The poem’s core tension lies in whether death is preordained or subject to chance. The speaker initially recoils at his comrade’s sudden death, yet later embraces the idea that “The hour, the mode, the place” are fixed. This mirrors the ancient Greek concept of Moira (fate) and the Stoic maxim that one must accept what cannot be changed.
Seeger’s ideal death is not one of blind heroism but of dignified composure:
Guard that not bowed nor blanched with fear
You enter, but serene, erect,
This echoes classical Stoicism, particularly Epictetus’ teaching that while we cannot control events, we can control our response. The banquet hall metaphor—
As though your funeral
Ushered you through the doors that led
Into a stately banquet hall
Where heroes banqueted;
—elevates death to a communal, almost celebratory rite, aligning with Homeric and Norse traditions of the warrior’s afterlife.
The poem rejects grand narratives of glory, instead seeking personal transcendence. The ring becomes a private covenant with fate, a way for the speaker to assert agency over his own psyche.
Unlike Rupert Brooke’s idealistic The Soldier, Maktoob acknowledges fear while advocating resilience. It shares more with Wilfred Owen’s Dulce et Decorum Est in its unflinching portrayal of war’s horrors, yet diverges in its philosophical resolution.
Seeger’s own death at the Battle of the Somme (1916) lends the poem tragic prescience. His embrace of Maktoob as a personal creed suggests he anticipated his fate, facing it with the calm he extols.

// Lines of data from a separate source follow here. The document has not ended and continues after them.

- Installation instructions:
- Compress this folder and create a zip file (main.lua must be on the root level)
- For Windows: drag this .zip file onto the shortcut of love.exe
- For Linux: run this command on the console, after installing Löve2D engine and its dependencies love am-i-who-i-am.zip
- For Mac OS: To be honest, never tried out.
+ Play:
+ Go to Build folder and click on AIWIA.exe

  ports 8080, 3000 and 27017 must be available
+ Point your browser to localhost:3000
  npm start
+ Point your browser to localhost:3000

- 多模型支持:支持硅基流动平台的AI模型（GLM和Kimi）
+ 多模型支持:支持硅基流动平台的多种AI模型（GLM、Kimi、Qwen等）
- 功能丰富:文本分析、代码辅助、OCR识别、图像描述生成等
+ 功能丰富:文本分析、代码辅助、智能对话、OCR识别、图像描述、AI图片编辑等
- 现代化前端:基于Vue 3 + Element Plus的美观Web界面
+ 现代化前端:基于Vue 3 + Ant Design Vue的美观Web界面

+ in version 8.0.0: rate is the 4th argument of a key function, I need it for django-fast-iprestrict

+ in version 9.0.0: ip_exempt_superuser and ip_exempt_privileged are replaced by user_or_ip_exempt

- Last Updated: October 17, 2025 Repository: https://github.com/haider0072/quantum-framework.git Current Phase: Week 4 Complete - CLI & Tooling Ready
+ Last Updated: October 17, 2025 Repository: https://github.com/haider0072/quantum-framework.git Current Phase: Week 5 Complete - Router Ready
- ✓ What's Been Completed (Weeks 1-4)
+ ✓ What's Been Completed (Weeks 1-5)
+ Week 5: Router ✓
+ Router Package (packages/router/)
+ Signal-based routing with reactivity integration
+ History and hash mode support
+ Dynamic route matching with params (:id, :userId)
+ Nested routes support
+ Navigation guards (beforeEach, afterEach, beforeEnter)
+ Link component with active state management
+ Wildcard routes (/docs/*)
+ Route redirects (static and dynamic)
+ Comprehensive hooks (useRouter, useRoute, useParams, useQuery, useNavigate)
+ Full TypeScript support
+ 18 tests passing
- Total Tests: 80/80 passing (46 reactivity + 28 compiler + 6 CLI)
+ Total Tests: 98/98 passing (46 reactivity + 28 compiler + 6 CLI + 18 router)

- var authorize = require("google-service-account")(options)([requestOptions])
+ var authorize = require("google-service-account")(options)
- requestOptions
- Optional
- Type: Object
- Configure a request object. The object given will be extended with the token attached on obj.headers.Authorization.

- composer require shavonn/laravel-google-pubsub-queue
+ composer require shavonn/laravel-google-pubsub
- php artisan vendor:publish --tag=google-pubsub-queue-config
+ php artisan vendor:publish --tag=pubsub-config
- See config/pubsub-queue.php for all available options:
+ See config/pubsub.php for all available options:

Maktoob is a masterful fusion of personal reflection, cultural synthesis, and existential philosophy. Through its rich symbolism, stark imagery, and interplay of Eastern and Western thought, the poem transcends its wartime origins to offer a timeless meditation on fate and courage. Seeger’s ability to distill terror into tranquility, to forge art from destruction, ensures that Maktoob resonates not just as a war poem, but as a universal hymn to human resilience.
In an age still grappling with violence and uncertainty, Seeger’s words—
And it brings, quieting like balm
My heart whose flutterings have ceased,
—remain a profound testament to the power of acceptance, the solace of belief, and the dignity of facing the inevitable without flinching.